When your data contains null values or when internal
processing generates intermediate data sets that contain null values,
you might receive different result sets depending on whether the processing
is done by SAS or by the DBMS. Although in many cases this does not
present a problem, it is important to understand how these differences
occur.
Most relational database
systems have a special value called null, which means an absence of
information and is analogous to a SAS missing value.
SAS/ACCESS translates
SAS missing values to DBMS null values when creating DBMS tables from
within SAS. Conversely,
SAS/ACCESS translates DBMS null values to
SAS missing values when reading DBMS data into SAS.
However, there is an
important difference in the behavior of DBMS null values and SAS missing
values.
-
A DBMS null value is interpreted
as the absence of data, so you cannot sort a DBMS null value or evaluate
it with standard comparison operators.
-
A SAS missing value is interpreted
as its internal floating-point representation because SAS supports
28 missing values (where a period (.) is the most common missing
value). Because SAS supports multiple missing values, you can sort
a SAS missing value and evaluate it with standard comparison operators.
This means that SAS
and the DBMS interpret null values differently, which has significant
implications when
SAS/ACCESS passes queries to a DBMS for processing.
This can be an issue in these situations:
-
when filtering data (for example,
in a WHERE clause, a HAVING clause, or an outer join ON clause).

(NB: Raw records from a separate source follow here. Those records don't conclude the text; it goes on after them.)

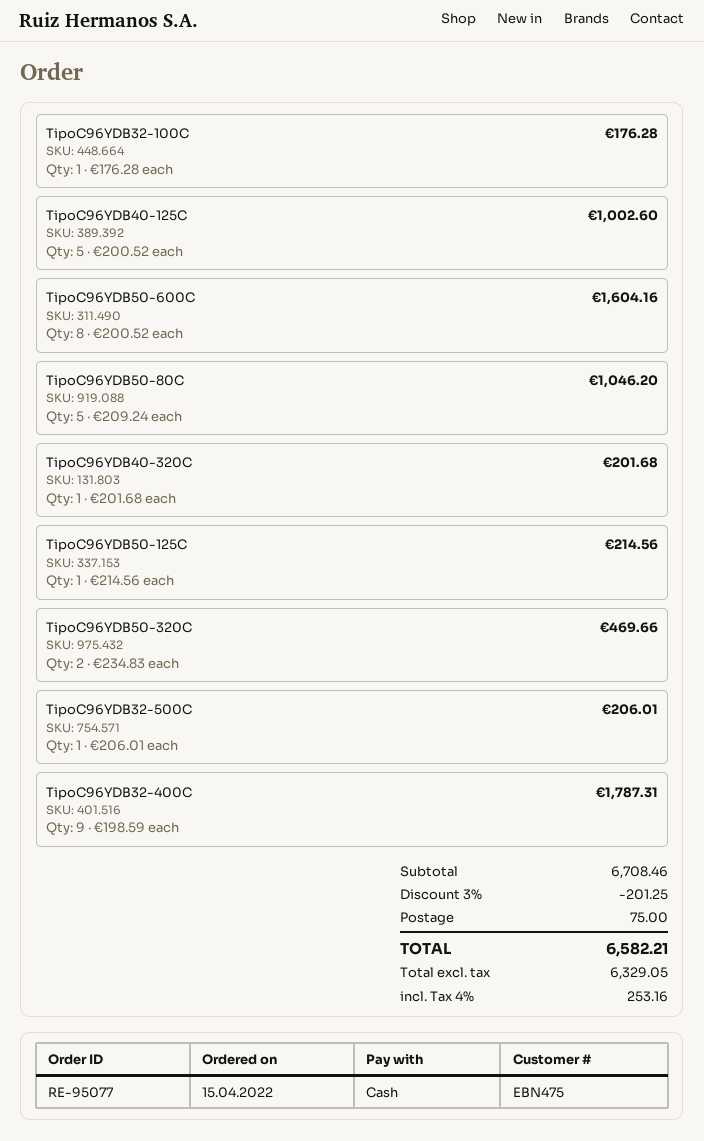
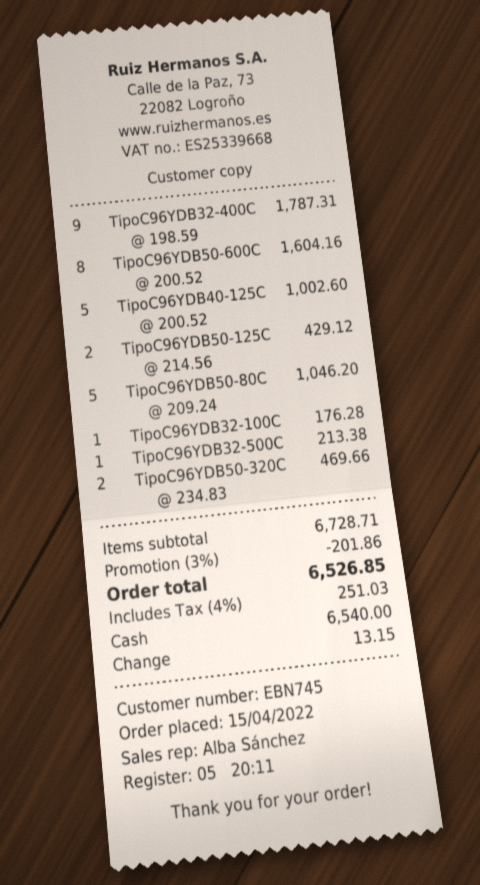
customer number: EBN475 -> EBN745
TipoC96YDB40-320C: 1 x 201.68 = 201.68 -> none
TipoC96YDB50-125C: 1 x 214.56 = 214.56 -> 2 x 214.56 = 429.12
TipoC96YDB32-500C: 1 x 206.01 = 206.01 -> 1 x 213.38 = 213.38
subtotal: 6708.46 -> 6728.71
discount: 3% = 201.25 -> 3% = 201.86
shipping: 75.00 -> none
tax: 4% = 253.16 -> 4% = 251.03
total: 6582.21 -> 6526.85

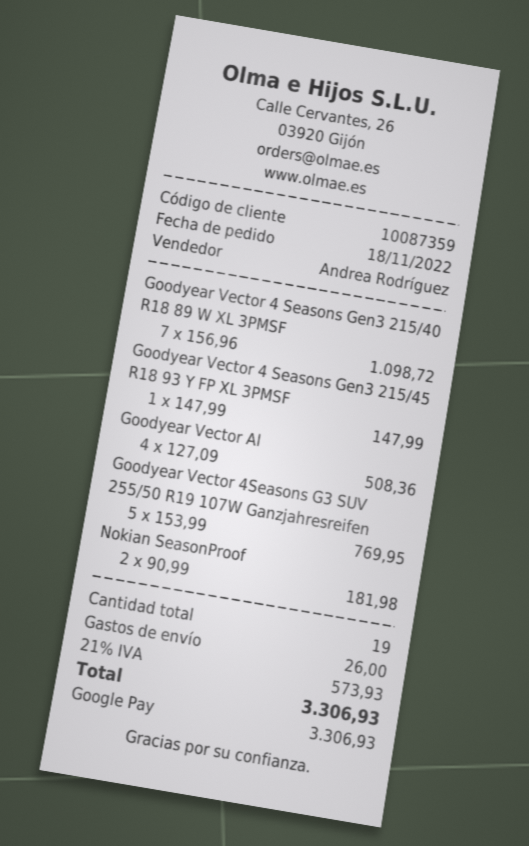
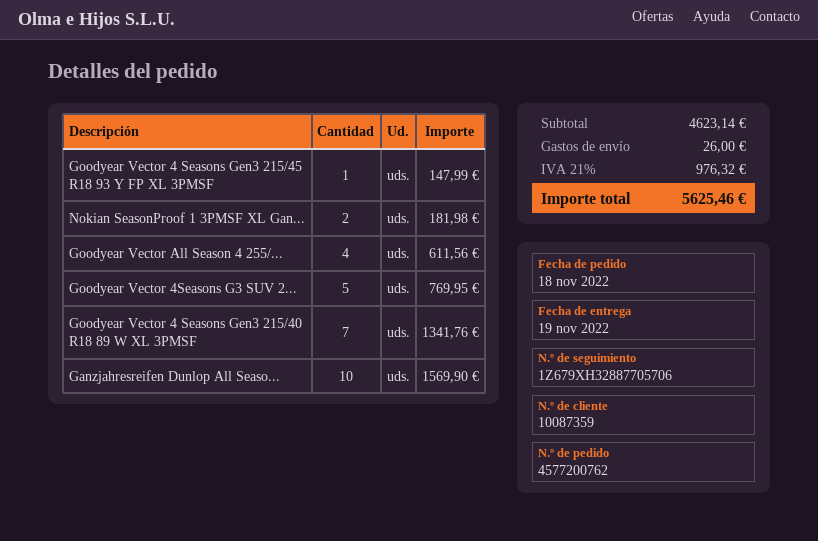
Goodyear Vector 4 Seasons Gen3 215/40 R18 89 W XL 3PMSF: 7 for 1098.72 -> 7 for 1341.76
Goodyear Vector Al: 4 for 508.36 -> 4 for 611.56
Ganzjahresreifen Dunlop All Seaso...: none -> 10 for 1569.90
tax: 21% = 573.93 -> 21% = 976.32
total: 3306.93 -> 5625.46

SAS
interprets null values as missing; many DBMS exclude null values from
consideration. For example, if you have null values in a DBMS column
that is used in a WHERE clause, your results might differ depending
on whether the WHERE clause is processed in SAS or is passed to the
DBMS for processing. This is because the DBMS removes null values
from consideration in a WHERE clause, but SAS does not.
-
when using certain functions. For
example, if you use the MIN aggregate function on a DBMS column that
contains null values, the DBMS does not consider the null values,
but SAS interprets the null values as missing. This interpretation
affects the result.
-
when submitting outer joins where
internal processing generates nulls for intermediate result sets.
-
when sorting data. SAS sorts null
values low; most DBMSs sort null values high.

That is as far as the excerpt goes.